Methods were developed for the quantitative estimation of 5 to 30 µgm. of aniline, o-aminophenol, p-aminophenol, p-phenylene diamine, monomethyl-p-phenylene diamine, and dimethyl-p-phenylene diamine either alone, in mixtures, or as the reduction products obtained from aminoazo dyes. In the absence of aniline either o-, m-, or p-toluidine could also be estimated. These determinations depended on the formation of Schiff bases between the amines and sodium β-naphthoquinone-4-sulfonate and the separate estimation of the colored derivatives by their different solubility properties and absorption spectra.
On reduction the polar bound dye isolated from the livers of rats fed 4-dimethylaminoazobenzene yielded an amine with the characteristics of aniline and an unidentified polar amine. Similarly, reduction of the 2′-, 3′-, and 4′-methyl derivatives of 4-dimethylaminoazobenzene yielded amines similar to o-, m-, and p-toluidine, respectively, and 2-methyl-4-dimethylaminoazobenzene and 3-methyl-4-monomethylaminoazobenzene appeared to give rise to aniline. These results suggest that the dyes are bound to the protein either through the -N(CH3)2 group or to the ring bearing this group.
The levels of bound dye in the livers of rats fed 4-dimethylaminoazobenzene, its 2-, 2′-, 3′-, and 4′-methyl derivatives, and 3-methyl-4-monomethylaminoazobenzene were determined after dye-feeding periods of 1 to 21 weeks. When the derivatives with the methyl group on the prime ring were considered, there was a striking inverse correlation between carcinogenic activity and the time required to reach a maximum level of bound dye. With relative carcinogenicities of 10 to 12, 6, 2 to 3, and <1 the maxima were attained in approximately 2, 4, 8, and ≥21 weeks for 3′-methyl-4-dimethylaminoazobenzene, 4-dimethylaminoazobenzene, 2′-methyl-4-dimethylaminoazobenzene, and 4′-methyl-4-dimethylaminoazobenzene, respectively. When these data were calculated to micromolar levels by estimating the distillable amine, the amount of bound dye found until the maximum was reached increased with the carcinogenicity of the dye when the methyl group was located on the prime ring. The bound dye levels of livers from rats fed 2-methyl-4-dimethylaminoazobenzene (activity = 0) and 3-methyl-4-monomethylaminoazobenzene (activity < 1) reached maxima after about 12 weeks, but these dyes formed much higher micromolar levels of bound dye than did 4-dimethylaminoazobenzene.
The bound dye-time curves for rats fed 0.060, 0.045, and 0.030 per cent of 4-dimethylaminoazobenzene reached maxima after 2, 4, and 8 and 3, 3, and 8 weeks, respectively, in two series. Since 0.030 per cent of this dye induces tumors much more slowly than the higher levels, these data conform to the inverse relationship between carcinogenic activity and the time required to reach a maximum level of bound dye as found for the C-monomethyl derivatives.

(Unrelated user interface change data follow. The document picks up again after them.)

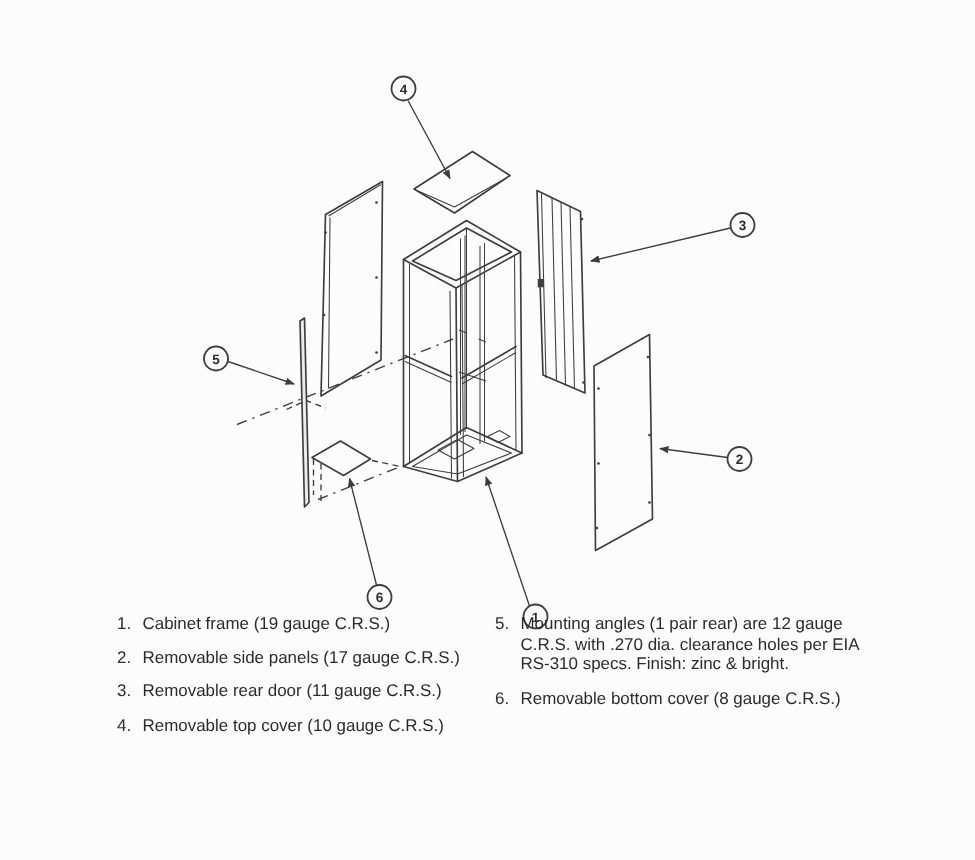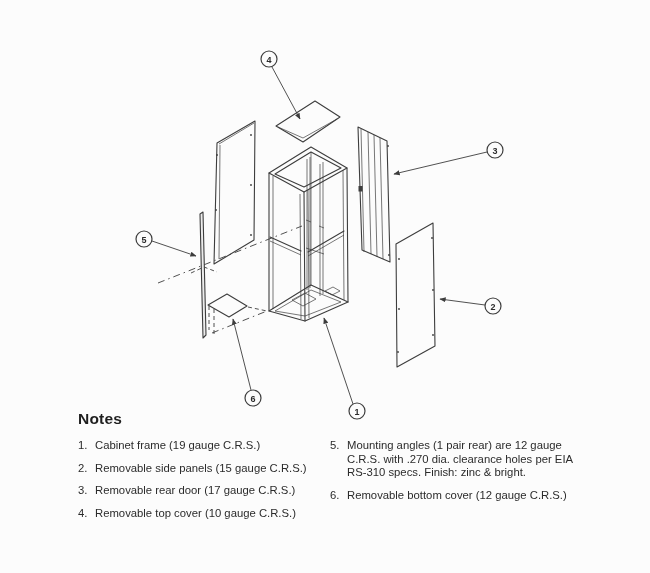--- a/index.html
+++ b/index.html
@@ -182,7 +182,6 @@
   </svg>
 
   <div class="notes">
-    <h2 class="notes-title">Notes</h2>
     <div class="notes-cols">
       <div class="notes-col-left">
         <div class="note-item">

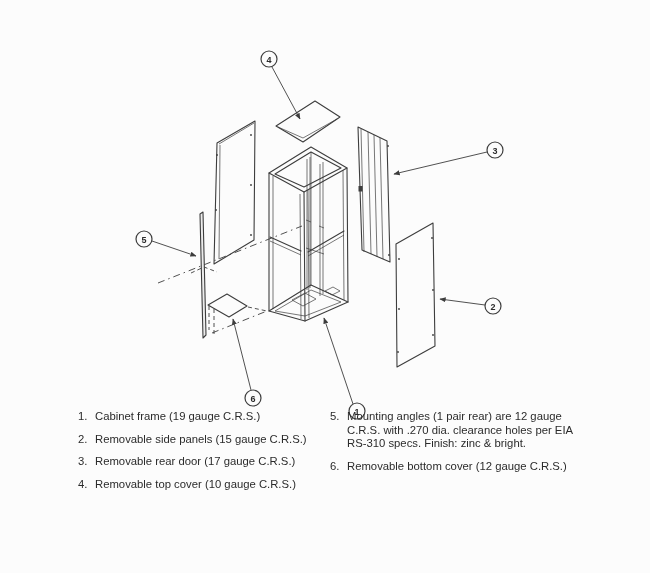--- a/index.html
+++ b/index.html
@@ -190,7 +190,7 @@
         </div>
         <div class="note-item">
           <span class="note-num">2.</span>
-          <span class="note-txt">Removable side panels (15 gauge C.R.S.)</span>
+          <span class="note-txt">Removable side panels (17 gauge C.R.S.)</span>
         </div>
         <div class="note-item">
           <span class="note-num">3.</span>

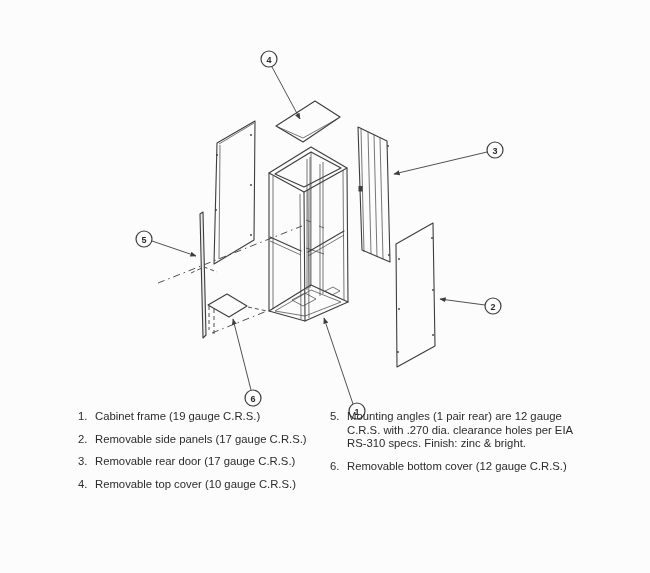--- a/index.html
+++ b/index.html
@@ -194,7 +194,7 @@
         </div>
         <div class="note-item">
           <span class="note-num">3.</span>
-          <span class="note-txt">Removable rear door (17 gauge C.R.S.)</span>
+          <span class="note-txt">Removable rear door (11 gauge C.R.S.)</span>
         </div>
         <div class="note-item">
           <span class="note-num">4.</span>

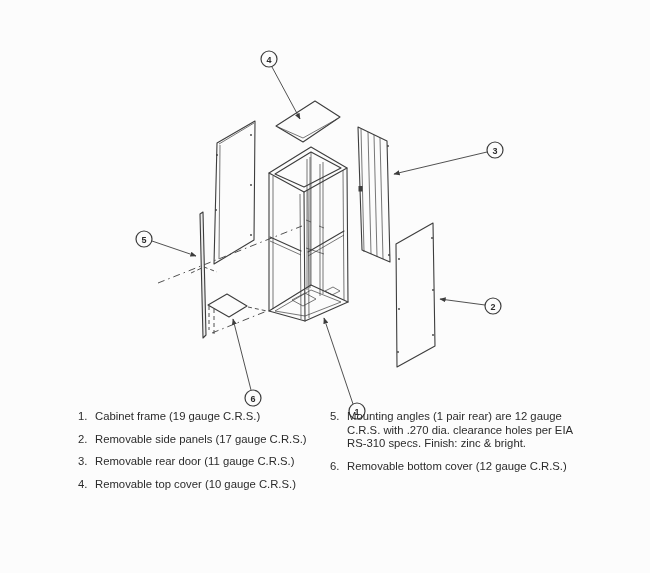--- a/index.html
+++ b/index.html
@@ -208,7 +208,7 @@
         </div>
         <div class="note-item">
           <span class="note-num">6.</span>
-          <span class="note-txt">Removable bottom cover (12 gauge C.R.S.)</span>
+          <span class="note-txt">Removable bottom cover (8 gauge C.R.S.)</span>
         </div>
       </div>
     </div>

It is suggested that the ascending portion of the bound dye-time curve represents a period in which the liver cells, on the average, can synthesize the proteins which are bound to the dye faster than they are removed by dye-binding and in amounts sufficient for the normal functioning of the tissue. However, once the level of bound dye begins to fall with continued dye-feeding, the dye-binding may have affected one or more specific synthetic mechanisms to such an extent that they cannot keep pace with the combined demands of normal function and removal of protein by the carcinogen. Viable cells may finally result which have completely lost those systems controlling normal growth and hence represent the initial tumor cells. Such a concept is in agreement with the observed absence of protein-bound dye in liver tumors formed during the continuous feeding of the azo dye.
This investigation was aided by grants from the National Cancer Institute, the Jane Coffin Childs Fund for Medical Research, and the American Cancer Society on recommendation of the Committee on Growth of the National Research Council.